Non-tradeables inflation in the quarter was 1.3 per cent, making 4.1 per cent for the year, and in the tradeables sector, influenced by the exchange rate and negligible world inflation, prices fell 0.4 per cent in the quarter and 0.9 per cent over the year.
For example, households faced a 3.2 per cent increase in electricity prices and a 7.2 per cent rise in local body rates last quarter, but household appliance and furniture prices fell, 2 and 1.3 per cent respectively.
Deutsche Bank chief economist Ulf Schoefisch in economic forecasts published last week expects the opposing forces at work on the economy to gradually weaken.
The strong net inflow of migrants which has underpinned the domestic economy and especially the housing market is easing: of the 41,000 net inflow of permanent and long-term migrants in the year ended August, only 30 per cent occurred in the second half-year.
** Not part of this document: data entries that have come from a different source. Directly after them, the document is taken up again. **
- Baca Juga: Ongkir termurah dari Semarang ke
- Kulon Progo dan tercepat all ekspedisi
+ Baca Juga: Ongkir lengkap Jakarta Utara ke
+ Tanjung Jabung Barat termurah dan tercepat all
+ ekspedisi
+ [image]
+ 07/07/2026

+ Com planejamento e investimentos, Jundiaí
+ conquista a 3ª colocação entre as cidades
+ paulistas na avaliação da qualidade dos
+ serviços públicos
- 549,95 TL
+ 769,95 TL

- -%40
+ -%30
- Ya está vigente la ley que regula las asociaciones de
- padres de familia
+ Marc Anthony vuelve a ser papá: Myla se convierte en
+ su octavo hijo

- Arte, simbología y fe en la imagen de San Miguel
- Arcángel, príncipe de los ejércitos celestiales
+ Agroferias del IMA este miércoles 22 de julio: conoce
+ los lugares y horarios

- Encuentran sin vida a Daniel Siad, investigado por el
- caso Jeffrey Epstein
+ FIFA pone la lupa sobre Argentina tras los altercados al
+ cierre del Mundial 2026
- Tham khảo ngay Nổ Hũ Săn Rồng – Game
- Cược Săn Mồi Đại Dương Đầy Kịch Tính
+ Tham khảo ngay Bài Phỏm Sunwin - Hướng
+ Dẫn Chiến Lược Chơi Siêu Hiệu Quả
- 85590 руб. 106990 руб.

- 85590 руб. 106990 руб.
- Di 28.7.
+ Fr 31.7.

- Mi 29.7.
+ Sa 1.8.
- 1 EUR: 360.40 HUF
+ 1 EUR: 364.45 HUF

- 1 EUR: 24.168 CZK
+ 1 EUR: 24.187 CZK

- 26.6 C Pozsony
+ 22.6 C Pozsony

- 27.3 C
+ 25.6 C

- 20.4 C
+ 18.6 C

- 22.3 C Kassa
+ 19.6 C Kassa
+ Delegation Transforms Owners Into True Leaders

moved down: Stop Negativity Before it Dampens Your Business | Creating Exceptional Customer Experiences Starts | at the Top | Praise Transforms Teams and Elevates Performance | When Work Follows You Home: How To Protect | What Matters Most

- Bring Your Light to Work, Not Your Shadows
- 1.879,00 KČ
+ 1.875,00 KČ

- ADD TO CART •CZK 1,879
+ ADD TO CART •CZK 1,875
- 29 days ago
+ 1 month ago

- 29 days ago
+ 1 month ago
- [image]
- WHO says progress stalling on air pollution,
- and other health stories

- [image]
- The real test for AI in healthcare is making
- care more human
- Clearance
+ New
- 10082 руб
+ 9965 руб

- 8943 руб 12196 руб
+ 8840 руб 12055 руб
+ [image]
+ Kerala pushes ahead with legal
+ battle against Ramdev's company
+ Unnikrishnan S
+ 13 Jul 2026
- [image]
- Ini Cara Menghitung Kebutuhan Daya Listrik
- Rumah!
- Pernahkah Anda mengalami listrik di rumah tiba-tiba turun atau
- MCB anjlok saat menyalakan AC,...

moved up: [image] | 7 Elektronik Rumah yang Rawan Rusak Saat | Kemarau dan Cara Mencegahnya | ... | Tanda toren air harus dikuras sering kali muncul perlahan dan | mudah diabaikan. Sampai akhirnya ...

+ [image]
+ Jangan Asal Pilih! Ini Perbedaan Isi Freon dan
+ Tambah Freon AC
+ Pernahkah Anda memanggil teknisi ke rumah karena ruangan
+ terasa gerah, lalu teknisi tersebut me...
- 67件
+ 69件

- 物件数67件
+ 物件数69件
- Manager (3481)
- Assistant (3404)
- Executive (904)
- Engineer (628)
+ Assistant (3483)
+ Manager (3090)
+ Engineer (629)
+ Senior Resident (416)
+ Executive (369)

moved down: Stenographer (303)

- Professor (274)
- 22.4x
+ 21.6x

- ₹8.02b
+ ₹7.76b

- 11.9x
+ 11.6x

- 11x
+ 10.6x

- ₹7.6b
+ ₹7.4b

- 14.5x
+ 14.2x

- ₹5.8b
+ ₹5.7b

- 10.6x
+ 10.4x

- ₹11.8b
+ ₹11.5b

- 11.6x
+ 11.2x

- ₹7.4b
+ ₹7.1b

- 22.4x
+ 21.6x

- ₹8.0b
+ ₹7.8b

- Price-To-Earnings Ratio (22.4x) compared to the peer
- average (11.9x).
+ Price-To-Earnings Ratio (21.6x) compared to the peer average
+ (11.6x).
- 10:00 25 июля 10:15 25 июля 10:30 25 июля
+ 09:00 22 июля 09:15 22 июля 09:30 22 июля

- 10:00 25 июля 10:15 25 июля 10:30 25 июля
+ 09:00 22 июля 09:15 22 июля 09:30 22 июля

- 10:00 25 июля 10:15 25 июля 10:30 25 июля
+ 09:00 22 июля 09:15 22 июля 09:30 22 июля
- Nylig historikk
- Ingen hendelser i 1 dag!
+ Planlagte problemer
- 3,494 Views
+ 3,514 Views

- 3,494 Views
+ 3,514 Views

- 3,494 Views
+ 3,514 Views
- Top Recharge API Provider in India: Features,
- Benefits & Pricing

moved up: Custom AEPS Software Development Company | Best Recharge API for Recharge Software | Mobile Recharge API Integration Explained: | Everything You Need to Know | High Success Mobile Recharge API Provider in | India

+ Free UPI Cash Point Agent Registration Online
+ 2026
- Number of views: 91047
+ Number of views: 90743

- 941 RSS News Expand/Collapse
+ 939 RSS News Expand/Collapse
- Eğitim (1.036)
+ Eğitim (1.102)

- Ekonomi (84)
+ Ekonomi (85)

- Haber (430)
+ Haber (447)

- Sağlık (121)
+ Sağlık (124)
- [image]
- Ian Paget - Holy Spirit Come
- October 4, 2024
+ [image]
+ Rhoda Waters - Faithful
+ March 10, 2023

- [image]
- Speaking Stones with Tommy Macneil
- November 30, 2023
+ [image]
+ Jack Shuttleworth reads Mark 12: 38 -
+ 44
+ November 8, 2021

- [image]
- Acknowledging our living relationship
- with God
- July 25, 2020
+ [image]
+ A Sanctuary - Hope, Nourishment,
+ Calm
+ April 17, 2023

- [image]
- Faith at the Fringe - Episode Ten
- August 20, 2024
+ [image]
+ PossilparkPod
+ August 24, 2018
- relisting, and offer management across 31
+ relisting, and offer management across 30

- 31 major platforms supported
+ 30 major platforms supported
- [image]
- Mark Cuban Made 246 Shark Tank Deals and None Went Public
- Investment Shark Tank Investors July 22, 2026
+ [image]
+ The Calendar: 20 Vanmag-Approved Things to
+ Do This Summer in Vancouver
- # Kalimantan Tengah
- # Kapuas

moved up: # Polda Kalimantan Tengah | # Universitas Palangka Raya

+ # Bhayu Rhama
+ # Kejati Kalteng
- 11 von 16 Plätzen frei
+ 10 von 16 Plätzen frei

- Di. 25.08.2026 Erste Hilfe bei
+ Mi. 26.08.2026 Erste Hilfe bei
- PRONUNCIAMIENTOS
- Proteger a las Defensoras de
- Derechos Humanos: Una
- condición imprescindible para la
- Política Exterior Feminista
Schoefisch expects that slowdown to continue as a result of changes to immigration policy, a reduction in foreign students coming in and more New Zealanders going overseas as the global labour market improves.
The tradeables sector has had to contend with anaemic world growth and a rapid appreciation of the New Zealand dollar (up 25 per cent on a trade-weighted basis since late 2001), cutting exporters' incomes and increasing imports' share of domestic markets.
But the world economy is picking up and while Deutsche Bank expects the New Zealand dollar to rise further against a weakening United States dollar, it sees it softening against other currencies, leaving it little (1 or 2 per cent) higher than it is now on a trade-weighted basis over the next couple of years.
Commodity prices appear to have bottomed after a steep drop since the middle of 2001. Even in New Zealand dollar terms they have risen in the past two months.
But those are spot prices and spot exchange rates. Lags arising from marketing and currency hedging arrangements mean that the effects of the previous falls on farmers' and other exporters' incomes will continue to be felt for some time.
On the spending side of the economy, retail sales have proven stronger than expected, consumer confidence is high, and the housing market remains a hotspot - hot enough to spark some public fretting from the Governor.
But raising interest rates early, as the money markets are expecting, would risk a considerable downturn in overall economic growth, as the export sector is still weak, said Schoefisch.